For the math junkies among you, that means the maximum number of moves to solve a cube with N squares per row is proportional to N²/log N, not simply N², as originally thought.
Of course, all this work on what is basically a children’s toy might seem hard to justify, but Winslow says it’s worth the effort. “In the process of trying to solve these problems,” he notes, “you develop new techniques that other people use—proof techniques and ways of thinking about certain problems.”
It was fitting, too, that the group was led by MIT computer science professor Erik Demaine. Demaine—who is co-advisor for Winslow’s doctoral work, along with Diane Souvaine, professor of computer science in the School of Engineering at Tufts—is as well known for his work on the mathematical underpinnings of origami as for his engineering feats.
A Riddle with No Answer?
Once the team dealt with the problem of solving larger cubes, they faced a related one: computing the shortest sequence to solve a cube. What they found was that an algorithm—or set of mathematical rules—for addressing a variation of this problem probably does not exist.
In fact, they showed that if such an algorithm did exist, it would also apply to a many other computer science conundrums. The explanation has to do with the classic “P vs. NP” problem in mathematics, which has stumped experts for 40 years. According the Clay Mathematics Institute, the P vs. NP problem says that some questions fall into a special category: they “require an impossibly long time to solve” directly by computers, but the answers to them can be easily checked to determine if they are correct. Since 2000, the institute has offered a $1 million prize to the whiz who can solve the problem.

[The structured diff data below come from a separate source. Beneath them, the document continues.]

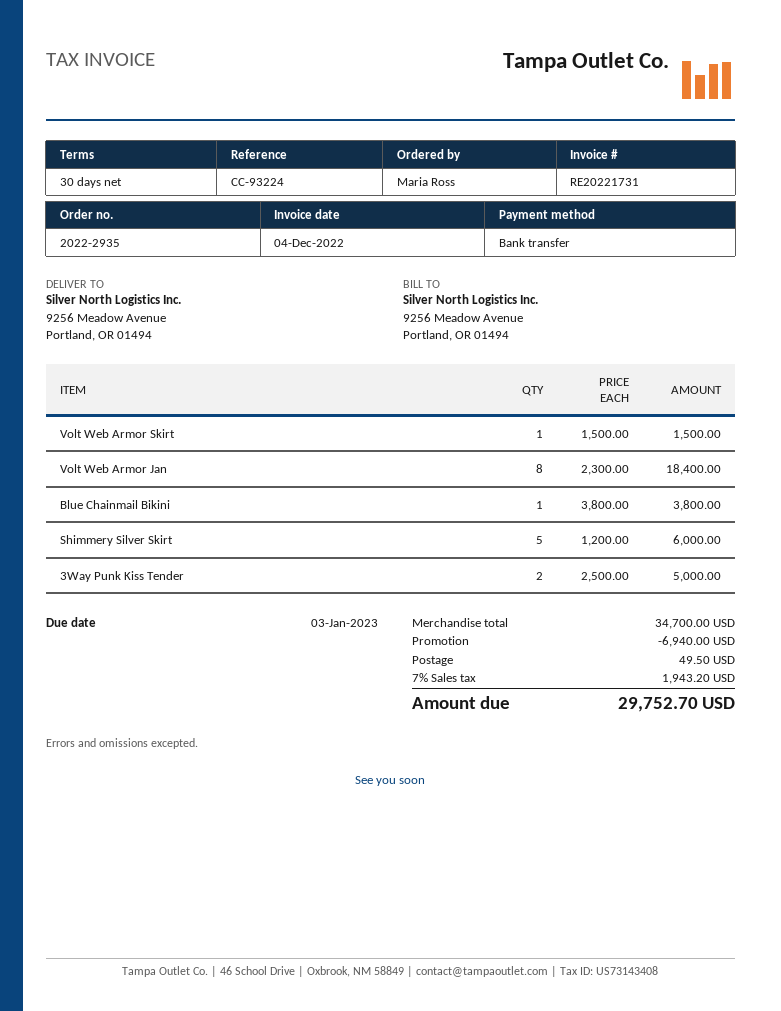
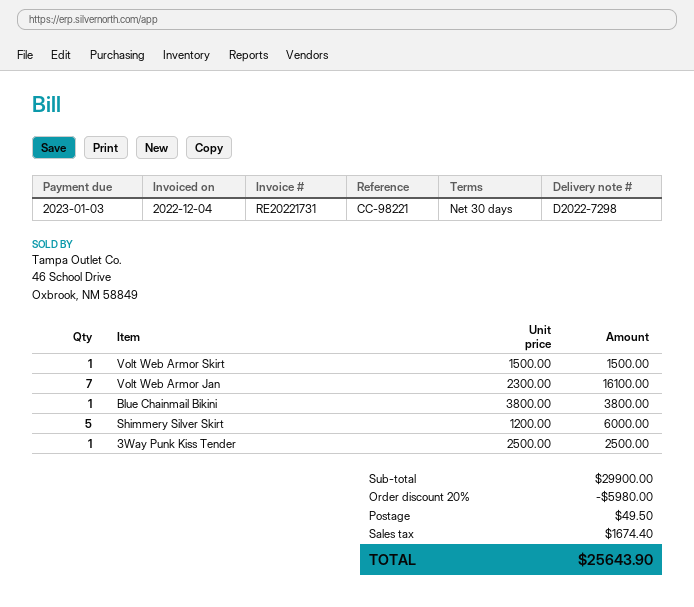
reference: CC-93224 -> CC-98221
Volt Web Armor Jan: 8 x 2300.00 = 18400.00 -> 7 x 2300.00 = 16100.00
3Way Punk Kiss Tender: 2 x 2500.00 = 5000.00 -> 1 x 2500.00 = 2500.00
subtotal: 34700.00 -> 29900.00
discount: 6940.00 -> 5980.00
tax: 1943.20 -> 1674.40
total: 29752.70 -> 25643.90

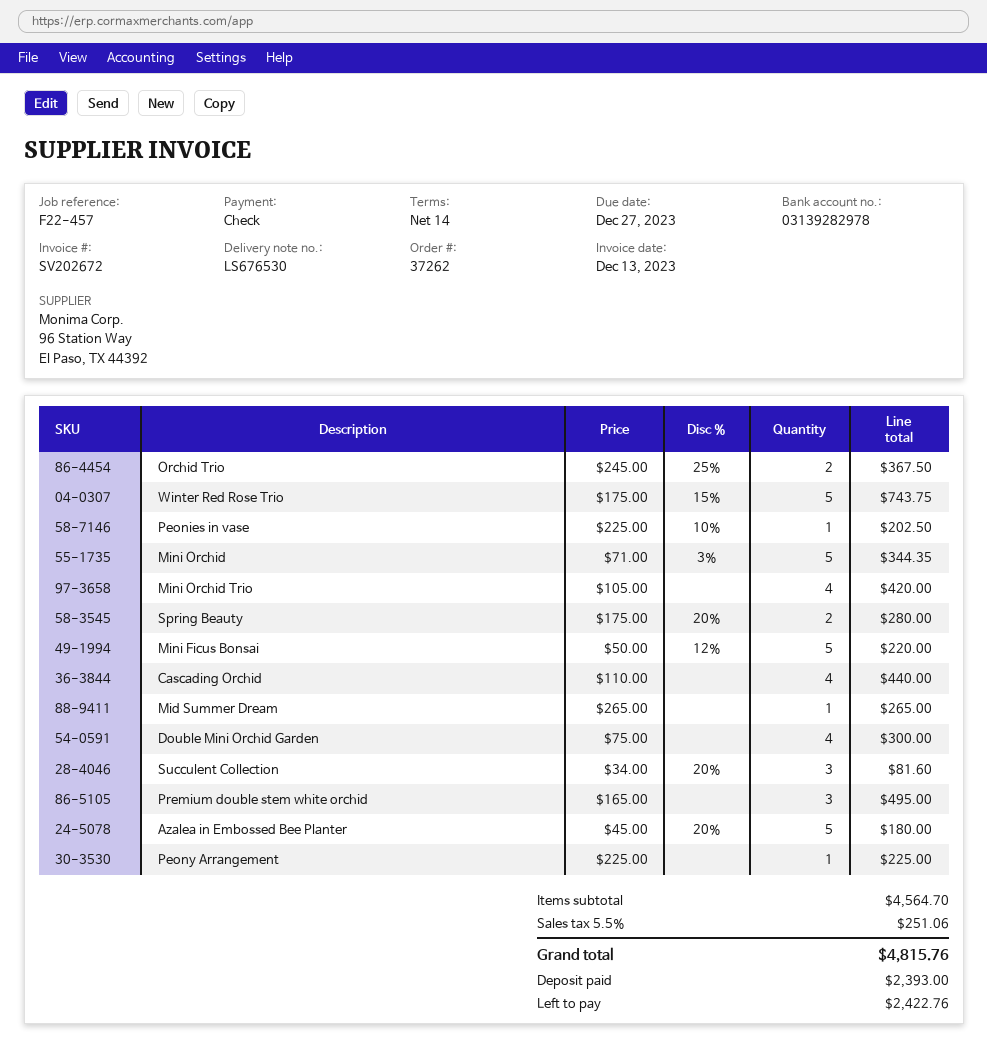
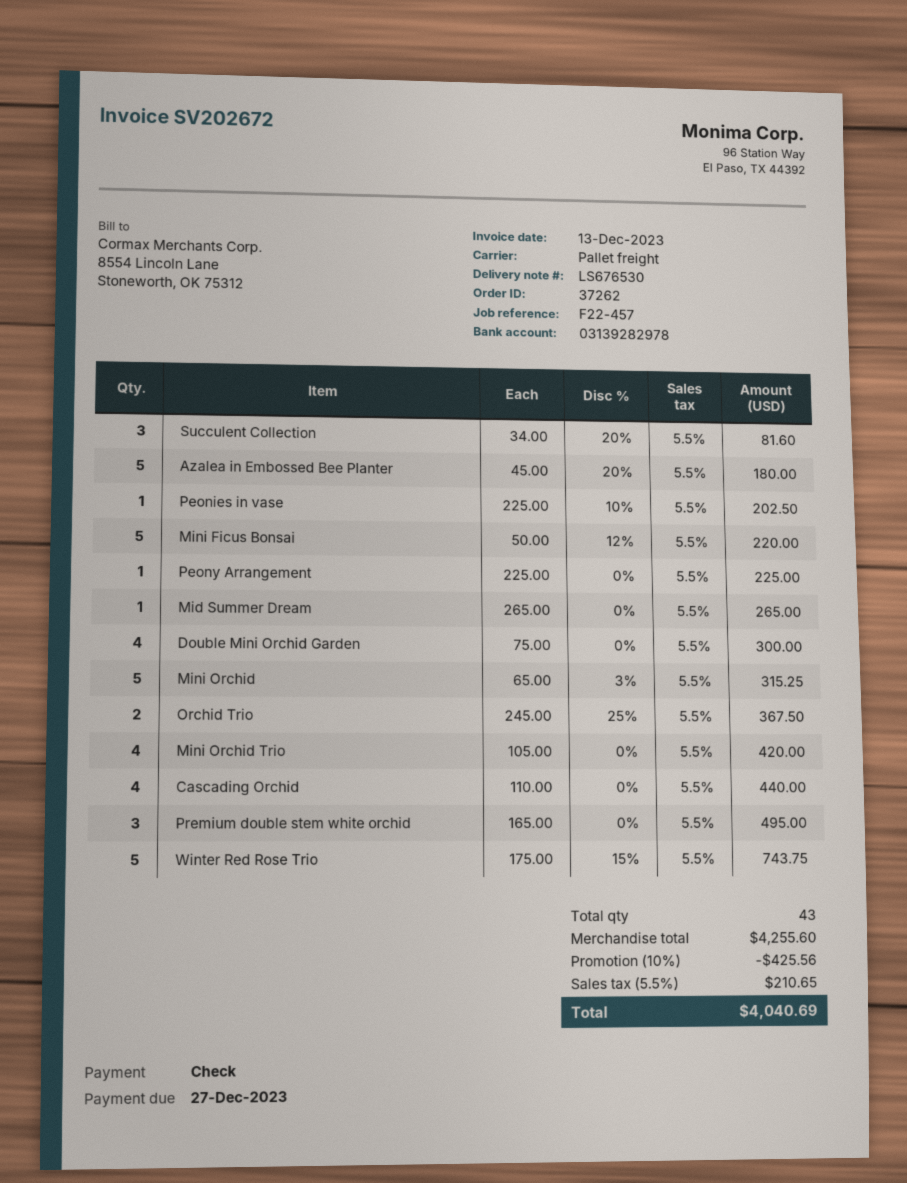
Mini Orchid: 5 x 71.00 - 3% = 344.35 -> 5 x 65.00 - 3% = 315.25
Spring Beauty: 2 x 175.00 - 20% = 280.00 -> none
subtotal: 4564.70 -> 4255.60
discount: none -> 10% = 425.56
tax: 5.5% = 251.06 -> 5.5% = 210.65
total: 4815.76 -> 4040.69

Winslow maintains that finding the shortest Rubik’s cube solution is one of those P vs. NP type of problems: no computer can efficiently solve it, even though it’s very easy to tell whether a solution is correct—in this case, when each side of the cube is one solid color.
“We essentially showed that if you could solve this problem efficiently, you could solve lots of other very significant problems efficiently,” he says. That would include real-world questions like how to most efficiently stack boxes in warehouses, how to map out highly efficient airplane travel routes, or how to assign jobs to workers so that all jobs are completed as quickly as possible.
“If someone later finds an algorithm to find the shortest sequence to solving a Rubik’s cube, it would solve one of the biggest problems—if not the biggest outstanding problem—in theoretical computer science,” Winslow says.
And while world-champion speedcubers, as they are called, can solve the Rubik’s cube in under six seconds while juggling the cubes, riding unicycles and yes, even blindfolded, Winslow shyly admits that he had never solved one by hand before the paper came out. “So I learned it,” he says. “You just need to sit down for a couple of hours and read the instructions online about it.”